Sahdan, suatu ketika si ayah jatuh sakit, tak lama kemudian meninggal dunia. Sedangkan si ibu,
tubuhnya mulai lemas dimakan usia. Bertambahlah duka di keluarga itu sejak kehilangan sang ayah.
Kerja si ibu pun hanya menangis. Tak tahan melihat keadaan orangtuanya, si anak yang diberi nama
cabe rawit karena tubuhnya memang kecil seperti cabe

Cabai rawit mendesak ibunya agar diizinkan bekerja ke pasar. Sahdan, sang ibu pun akhirnya
memberikan izin kepada cabe rawit. Maka pergilah cabe rawit ke pasar tanpa bekal apa pun.

Belum sampai ke pasar, di perempatan jalan, melintaslah seorang pedagang beras dengan sepedanya.
Ketika pedagang beras nyaris mendahului si cabe rawit, ia mendengar sebuah suara. “Hati-hati sedikit
pedagang beras, jangan sampai ban sepedamu menggilas tubuhku yang kecil ini. Ibuku pasti menangis
nanti,” kata suara itu.

Berhentilah pedagang beras tersebut karena terkejut.
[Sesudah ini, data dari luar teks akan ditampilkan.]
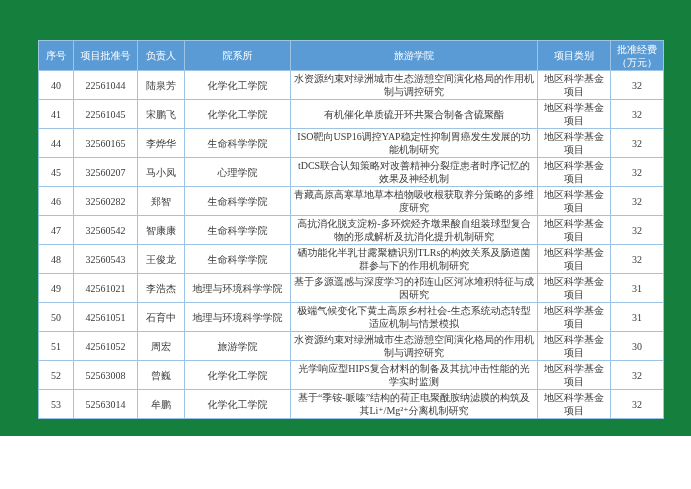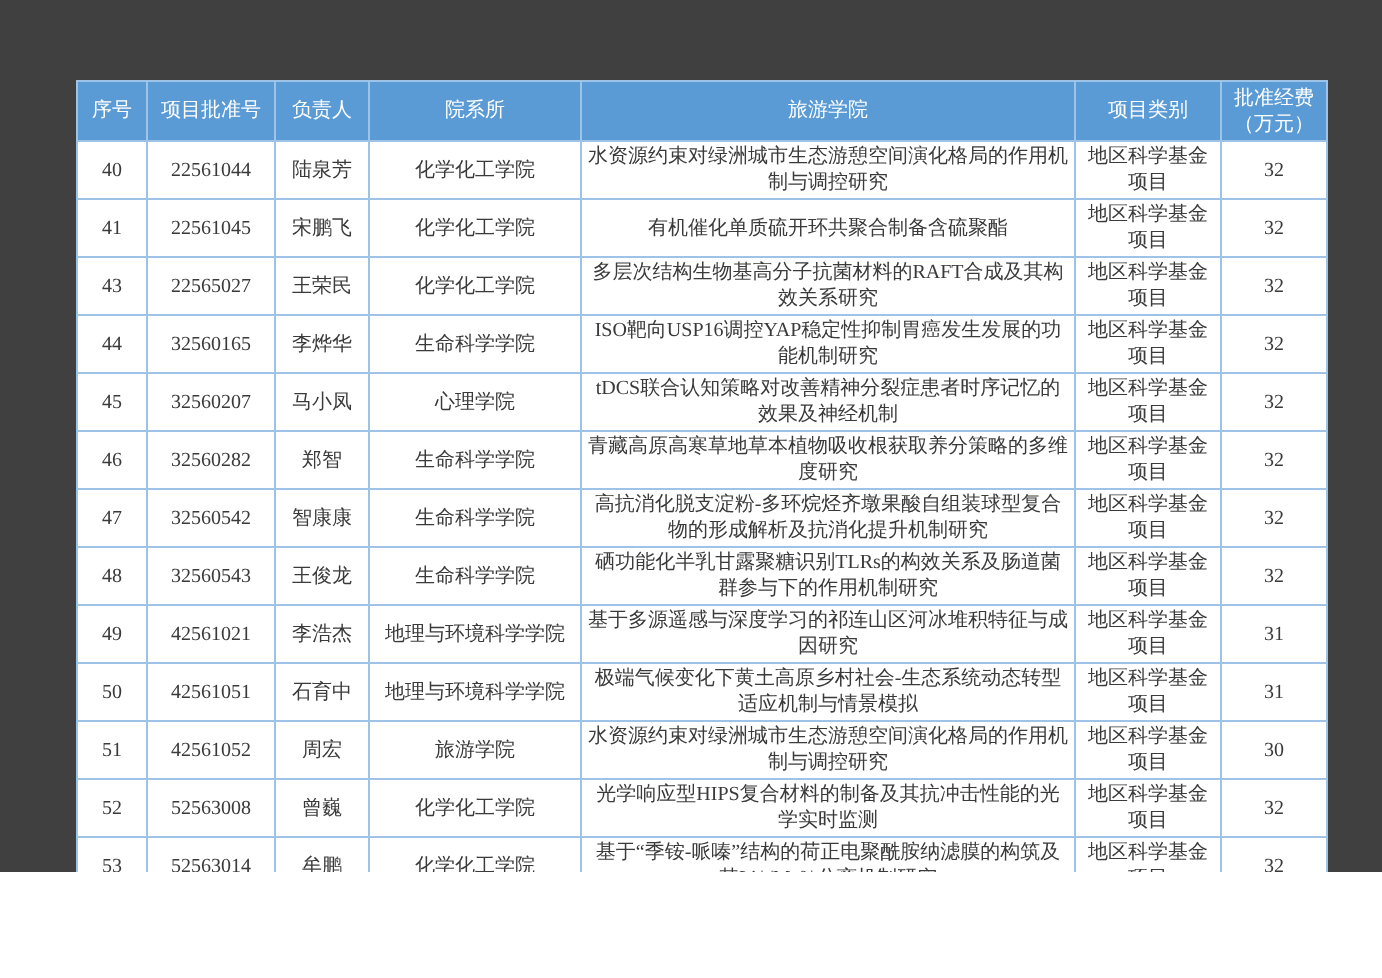--- a/index.html
+++ b/index.html
@@ -12,7 +12,7 @@
     position: relative;
     width: 691px;
     height: 436px;
-    background: #404040;
+    background: #15803d;
     overflow: hidden;
   }
   table.grant-table {

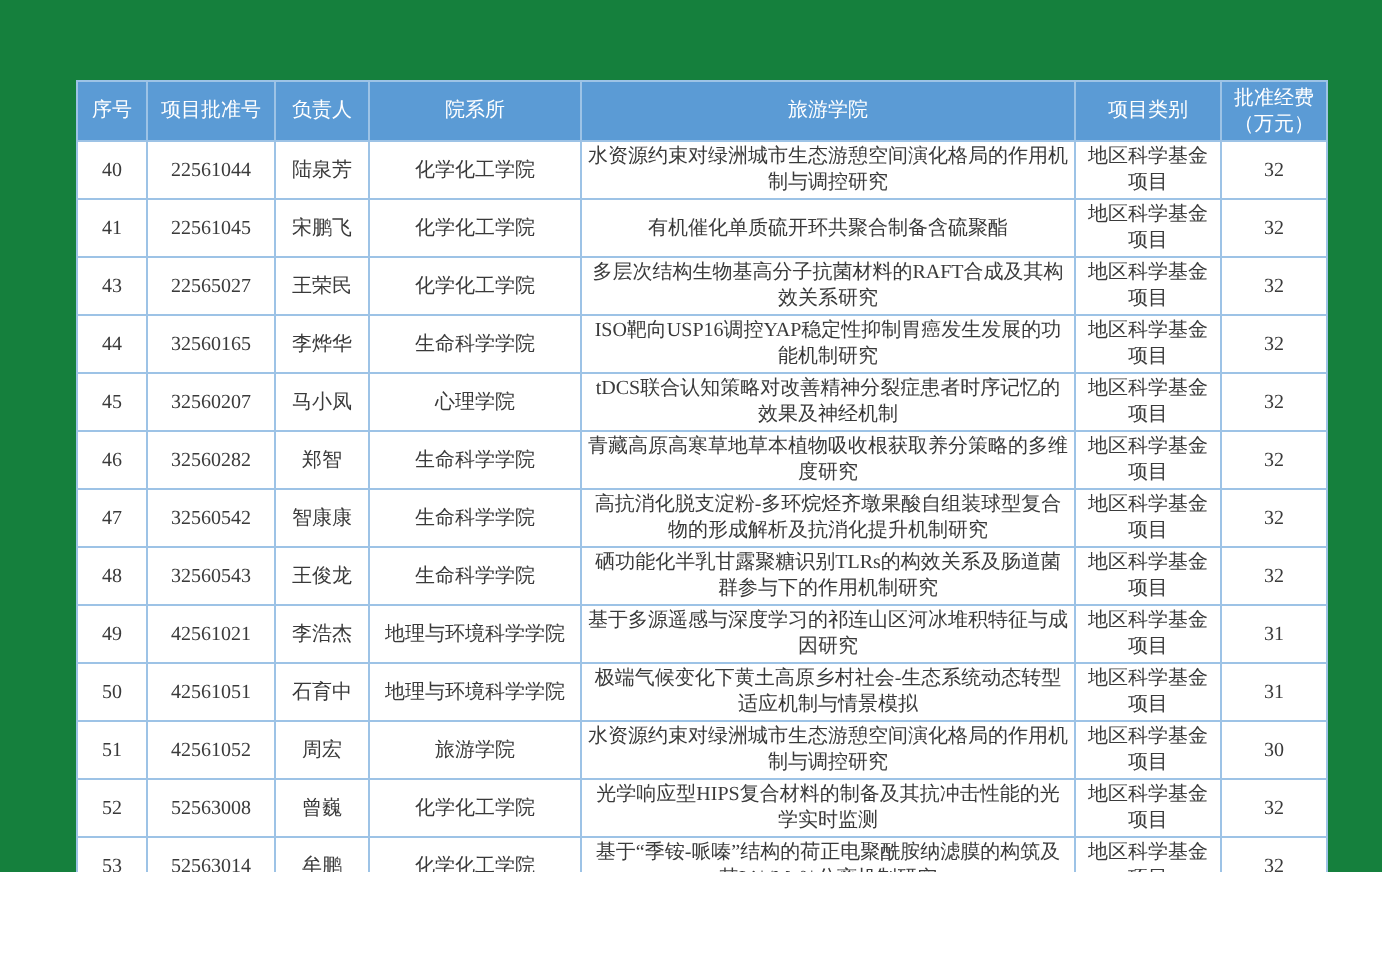--- a/index.html
+++ b/index.html
@@ -89,15 +89,6 @@
           <td>宋鹏飞</td>
           <td>化学化工学院</td>
           <td>有机催化单质硫开环共聚合制备含硫聚酯</td>
-          <td>地区科学基金项目</td>
-          <td>32</td>
-        </tr>
-        <tr>
-          <td>43</td>
-          <td>22565027</td>
-          <td>王荣民</td>
-          <td>化学化工学院</td>
-          <td>多层次结构生物基高分子抗菌材料的RAFT合成及其构效关系研究</td>
           <td>地区科学基金项目</td>
           <td>32</td>
         </tr>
Ia melihat ke sekeliling, tapi tak didapatinya
seorang manusia pun. Sementara suara itu kembali terdengar. Setelah mendengar suara tersebut
berulang-ulang, akhirnya pedagang beras lari pontang-panting ketakutan. Ia mengira ada makhluk halus
yang sedang mengintainya. Padahal, itu suara cabe rawit yang tidak kelihatan karena tubuhnya yang
teramat mungil.Sepeninggalan pedagang beras, cabe rawit pulang sambil membawa sedikit beras yang
sudah ditinggalkan oleh pedagang tersebut. Sesampainya di rumah, si ibu bertanya. “Tadi, di jalan aku
bertemu dengan pedagang beras, Bu. Dia tiba-tiba meninggalkan berasnya begitu saja. Daripada diambil
orang lain atau dimakan burung, kuambi sedikit, kubawa pulang untuk kita makan. Bukankah kita sudah
tidak memiliki beras lagi?” jawab cabe rawit.

Keesokan harinya, hal serupa kembali terjadi pada pedagang ikan. Pedagang ikan itu juga ketakutan saat
mendengar ada suara yang menyapanya. Ia lari lintang pukang meninggalkan ikan-ikan dagangannya.
Maka pulanglah cabe rawit sembari membawa beberapa ikan semampu ia papah.

Begitulah hari-hari dilalui cabe rawit. Ia tidak pernah sampai ke pasar. Selalu saja, di perempatan atau
pertengahan jalan, dia berpapasan dengan para pedagang. Hatta, keluarga yang dulunya miskin dan
jarang makan enak itu menjadi hidup berlimpah harta. Pedagang beras akan meninggalkan berasnya di
jalan saat mendengar suara cabe rawit. Pedagang pakaian meninggalkan pakaian dagangannya,
pedagang emas pun pernah melakukan hal itu. Heranlah orang-orang sekampung melihat si janda
miskin menjadi hidup bergelimang harta.

Orang-orang kampung pun mulai curiga

Singkat cerita, ketahuan juga bahwa suara itu dari seorang manusia yang sangat kecil, sebesar cabe.
Suasana berubah menjadi tegang. Si janda menjelaskan semuanya. Ia menceritakan tentang sumpah
yang pernah ia lafalkan dengan sang suami tentang keinginan punya anak walau sebesar cabe pun.
Mahfumlah kepala kampung dan penduduk di sana. Akhirnya, para penduduk sepakat membangun
sebuah rumah lebih bagus untuk di janda bersama anaknya. Hidup makmurlah keluarga cabe rawit. Ia
tidak lagi harus pergi ke pasar sehingga membuat orang-orang takut.

Unsur-unsur intrinsiknya:

1. Tema : Cabe rawit.

2. Seting

a. Tempat : Pasar, jalan

b. Waktu : Malam hari, Pagi hari.

c.Suasana : Tegang,Menyedihkan

3.Alur : Maju.
4.Penokohan

a.Protagonis : Sahdan(ibu cabe rawit), Ayah cabe rawit.

b.Antagonis : Cabe rawit.

c.Tritagonis : Pedagang.

d.Figuran : Penduduk, Hatta.

5.Amanat : -Bersabarlah meski mendapat cobaan seberat apapun, dan slalu


berusaha dan berdo’a.

-Jangan mengambil sesuatuyang bukan menjadi hak kita.

6.Sudut pandang : Orang ke tiga.

7.Gaya bahasa : Peribahasa, Majas.

Usur-unsur ekstrinsiknya : Bernilai pendidikan, nilai sosial.